Liberia: Ja’neh Testifies in Ongoing Impeachment Trial, As Road Fund Takes Center Stage in Cross-Examination

Associate Justice Kabineh M. Ja’neh

Monrovia – As the impeachment trial of Associate Justice Kabineh M. Ja’neh at the Liberian Senate continues, of the four charges, the Road Fund Case has taken center stage. Some legal pundits, who listened to the proceedings, have opined that this aspect of the trial might likely hook the Associate Justice.

It is alleged
by prosecuting lawyers that the prohibition issued by Justice Ja’neh, to stop
Srimex of Musa Bility and Connex of Abdallah Sheriff, from sending to the
government the money they were collecting from the public on each gallon of gasoline
and fuel is one thing they are holding onto.
On Monday,
March 18, the under-fired Supreme Court Justice took the witness stand in his
own defense.
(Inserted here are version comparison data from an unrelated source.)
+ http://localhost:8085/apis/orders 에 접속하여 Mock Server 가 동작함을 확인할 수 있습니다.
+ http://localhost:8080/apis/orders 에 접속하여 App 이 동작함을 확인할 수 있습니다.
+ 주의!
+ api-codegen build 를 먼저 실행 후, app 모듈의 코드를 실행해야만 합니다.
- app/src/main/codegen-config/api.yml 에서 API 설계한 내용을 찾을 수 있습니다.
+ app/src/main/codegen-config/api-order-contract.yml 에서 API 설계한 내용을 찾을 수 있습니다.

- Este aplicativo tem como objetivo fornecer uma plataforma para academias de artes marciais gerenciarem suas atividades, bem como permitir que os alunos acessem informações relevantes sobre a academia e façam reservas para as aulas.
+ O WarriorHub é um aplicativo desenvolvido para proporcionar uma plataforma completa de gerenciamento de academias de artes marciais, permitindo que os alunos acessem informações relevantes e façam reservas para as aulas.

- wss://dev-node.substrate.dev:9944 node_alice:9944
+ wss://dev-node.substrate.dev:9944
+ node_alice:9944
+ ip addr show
Justice Ja’neh dispelled the entire allegations levy against him
by the House of Representatives.

According to
him, one of the counts, which has to do with the road fund was decided on
August 7, 2018, by the five justices on the Supreme Court Bench.  He stated that all of them affixed their
signatures on the instrument ordering that the case regarding the road fund
charge involving the gas companies and the government be removed from the
docket of the Supreme Court as the parties had agreed to voluntarily
discontinued the case thereby terminating the prohibition proceeding.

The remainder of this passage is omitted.